Once
I learned how to walk, I also learned how to find the darkest corner of a
social situation; the spotlight burned my confidence and I didn’t want eyes on
me. I’m a born wallflower. Hanging out, friendships, dating, going out for an
evening, talking during class—not for me. I didn’t enjoy any of it. People
always talked about Prom like it was fun; I counted down the minutes until
10:00 every time I went to any dance, and I asked my dad to set an early
curfew.
Getting
to college, I anticipated I would have to change and ask tons of guys out on
dates. Somehow I imagined a magical transition; somehow I would become
confident and happy and fluent in social cues.
Asperger’s
and anxiety balled up into a 17-year-old homeschooled student didn’t exactly
help my efforts, and I never blossomed into the college scene.
I
still tried to go on dates … and discovered that while I was at home for school
the world had muddied the dating waters: no one on my campus dated regularly. I
didn’t think much of it (I was merely disappointed) until I started going to
student assemblies and meetings. Faculty members and older adults, since the
semester I began attending here, have persisted in pressing us to date. They
presented statistics, religious concepts, and campus-wide surveys to show the
value of dating.
Mom
and Dad went on tons of dates in college; my therapists and teachers went on
plenty of dates in college. What happened?
All
of the dates turned to “hanging out,” or groups of boys and girls in large,
mingling numbers.
I
hung out in big groups two or three times—but I never liked being around people
in college. I thought I would grow up, but that’s all right; I have a friend or
two now. I didn’t realize, as I hung out those few times, that most people fell
into quick romantic relationships or hook-ups because they would hang out in
huge groups.
Most
people perhaps find hanging out to be easier: dates require one person to pay
for everything. Maybe they imply something bigger than a friendship. I’m sure
the social implications of dating are different depending on where you are.
I’m
from a unique culture; we’re not too diverse in the little 1500-person Idahoan
city. Dates were either a standard way to attend Prom or a way to get a significant
other; there wasn’t really much of a thing like “casual dating.” And in the rest
of the world there really isn’t “casual dating” either.
But
is this truly a problem? Is there anything wrong with it? If hanging out is
more relaxed, then it should be better … right?
Not
really.
Hanging
out in a group environment cuts off your capacity to interact one on one.

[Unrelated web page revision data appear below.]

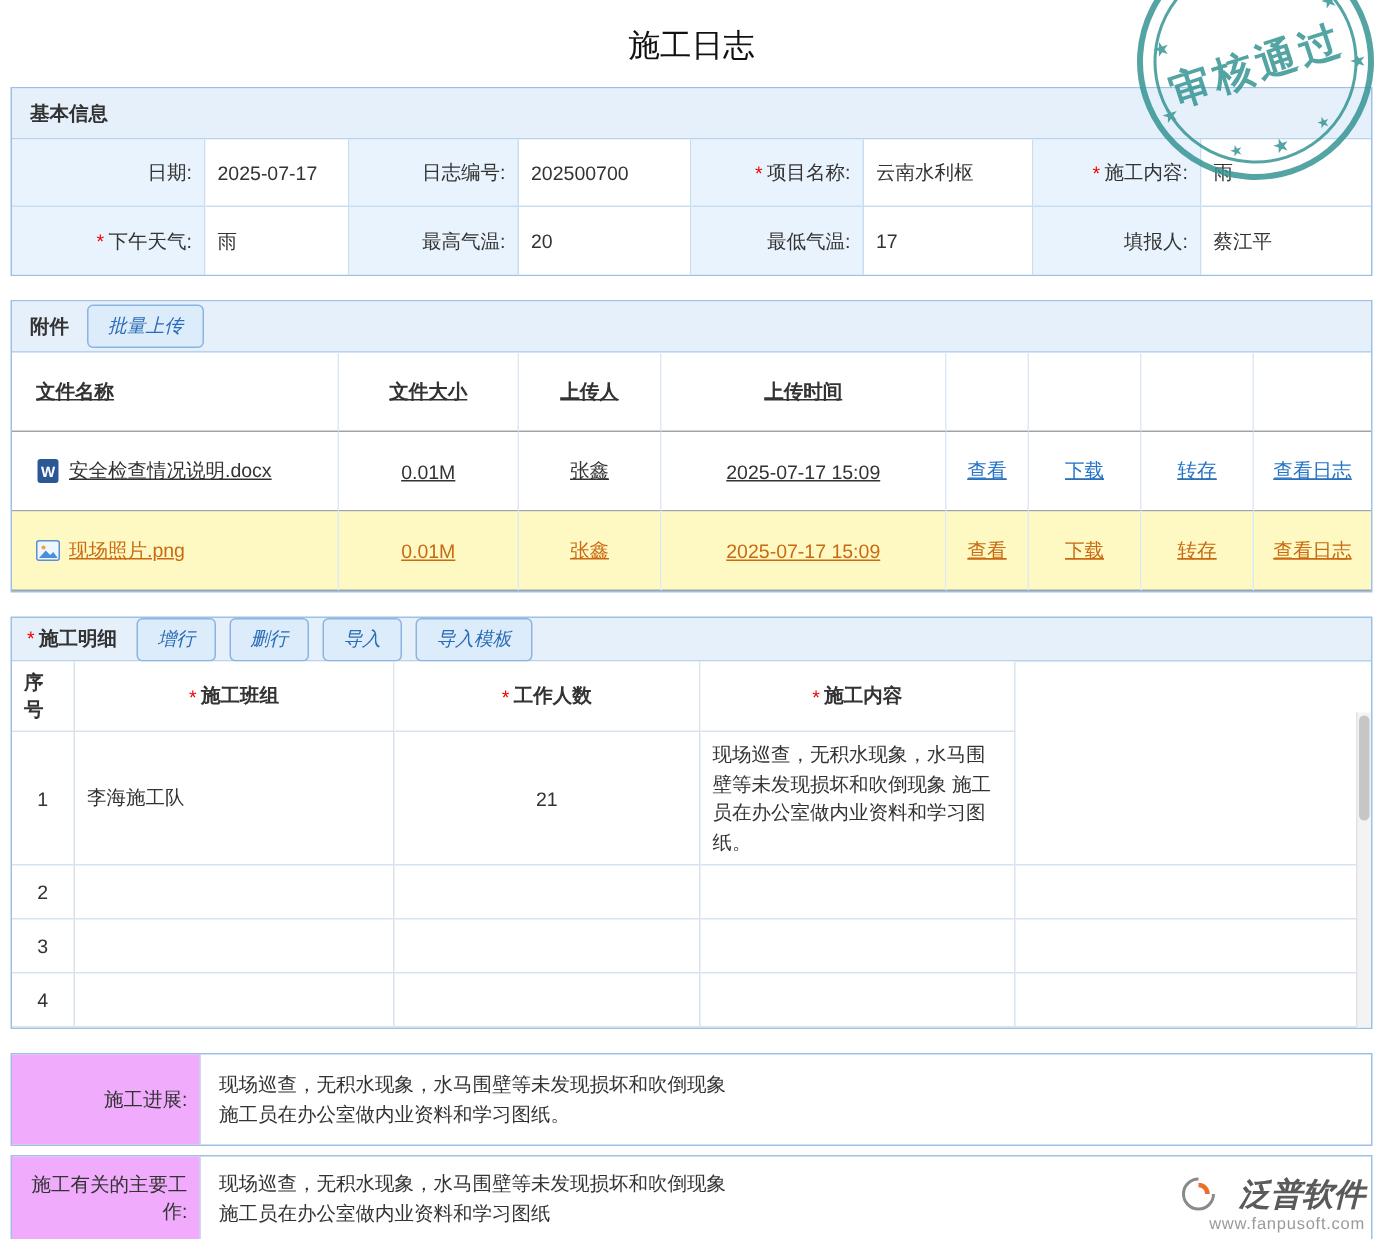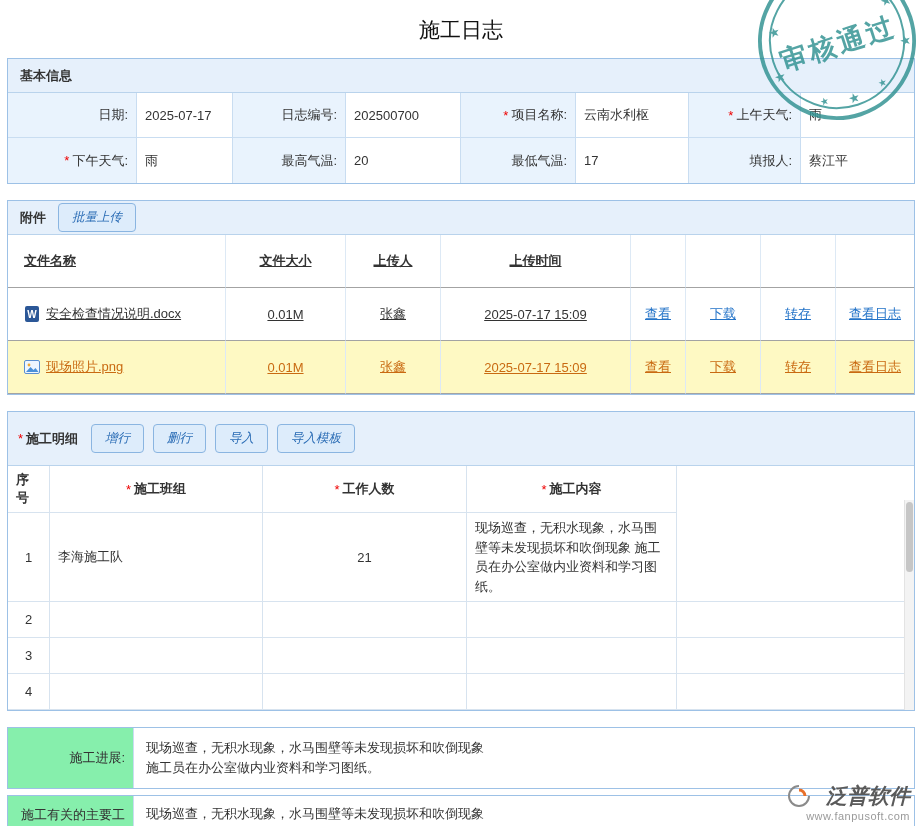--- a/index.html
+++ b/index.html
@@ -47,42 +47,42 @@
                     padding: 17px 6px; text-decoration: underline; }
   .att-grid .cell:nth-child(8n) { border-right: none; }
   .att-head .cell { min-height: 45px; font-weight: 600; }
   .att-grid .name { justify-content: flex-start; padding-left: 16px; gap: 6px; }
   .att-grid a { color: #2373c8; text-decoration: underline; cursor: pointer; }
   .row-hl .cell { background: #fef9c3; color: #c96a12; }
   .row-hl a { color: #c96a12; }
   .ficon { width: 16px; height: 16px; flex: 0 0 16px; }
 
   
-  .toolbar { background: #e6f0fb; height: 54px; display: flex; align-items: center; gap: 9px;
+  .toolbar { background: #e6f0fb; height: 29px; display: flex; align-items: center; gap: 9px;
              padding: 0 10px; border-bottom: 1px solid #b9d3ec; }
   .toolbar .ttl { font-weight: bold; margin-right: 4px; }
   .dt-wrap { position: relative; }
   .dt-grid { display: grid; grid-template-columns: 42px 213px 204px 210px 1fr; }
   .dt-grid .cell { border-right: 1px solid #d7e3ef; border-bottom: 1px solid #d7e3ef;
                    display: flex; align-items: center; justify-content: center;
                    padding: 5px 8px; min-height: 36px; }
   .dt-grid .cell:nth-child(5n) { border-right: none; }
   .dt-head .cell { min-height: 34px; font-weight: 600; background: #fff; }
   .dt-grid .left { justify-content: flex-start; text-align: left; }
   .dt-grid .content { white-space: pre-line; line-height: 1.5; }
   .r1 .cell { min-height: 86px; }
   .scrollbar { position: absolute; top: 34px; right: 0; width: 10px; bottom: 0;
                background: #f3f3f3; border-left: 1px solid #e3e3e3; }
   .thumb { position: absolute; top: 2px; left: 1px; width: 7px; height: 70px;
            background: #c6c6c6; border-radius: 4px; }
 
   
   .sum-block { border: 1px solid #9dc1e6; margin: 0 7px 6px; display: grid;
                grid-template-columns: 126px 1fr; }
-  .sum-block .lbl { background: #86efac; border-right: 1px solid #c9ddf1; display: flex;
+  .sum-block .lbl { background: #f0abfc; border-right: 1px solid #c9ddf1; display: flex;
                     align-items: center; justify-content: flex-end; text-align: right;
                     padding: 6px 8px; }
   .sum-block .val { padding: 8px 12px; white-space: pre-line; line-height: 1.55;
                     display: flex; align-items: center; }
   .s1 .val { min-height: 60px; } .s2 .val { min-height: 50px; } .s3 .val { min-height: 38px; }
 
   
   .watermark { position: absolute; right: 12px; bottom: 4px; text-align: right; z-index: 8; }
   .wm-top { display: flex; align-items: center; justify-content: flex-start; gap: 15px; }
   .wm-brand { font-size: 21px; font-weight: bold; color: #5a5a5a; font-style: italic; }
@@ -121,21 +121,21 @@
           <span>日志编号:</span>
         </div>
       <div class="cell val">202500700</div>
       <div class="cell lbl">
           <span class="req">*</span>
           <span>项目名称:</span>
         </div>
       <div class="cell val">云南水利枢</div>
       <div class="cell lbl">
           <span class="req">*</span>
-          <span>上午天气:</span>
+          <span>施工内容:</span>
         </div>
       <div class="cell val">雨</div>
 
       <div class="cell lbl">
           <span class="req">*</span>
           <span>下午天气:</span>
         </div>
       <div class="cell val">雨</div>
       <div class="cell lbl">
           <span>最高气温:</span>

Imagine if you hung out with an incredibly young lady, or young man, for three
months and decided to get married or cohabit. I don’t know how common that is;
it certainly wasn’t my experience. Regardless: how much would you really know about
your significant other? They could tell you every empirical detail about
themselves, everything they aspired to be. You could have their autobiography
memorized.
But
what would that say about their character?
Here’s
something beautiful that dating offers unlike any other form of male-female
interaction: dating offers you a position where you can see your partner’s responsibility
level, their behaviors over a variety of activities, and so on.
I’ve
had it described to me in a way I’ll never forget, mostly because I acted on it—say
a young man takes a young lady on a hike, and he provides the food. What does
she learn about him? She learns about how well he deals with small hardships,
like a hike. She learns whether or not he’s patient with her if she’s slow, or
if he’s persistent should she be faster than he. She learns that he’s willing
to provide. What does he learn about her? He learns whether or not she has good
endurance; whether or not she complains; whether or not she’s grateful for his
efforts.
This
is one example of hundreds; any unique, simple date can help you learn more
about your significant other than hanging out in an apartment ever will.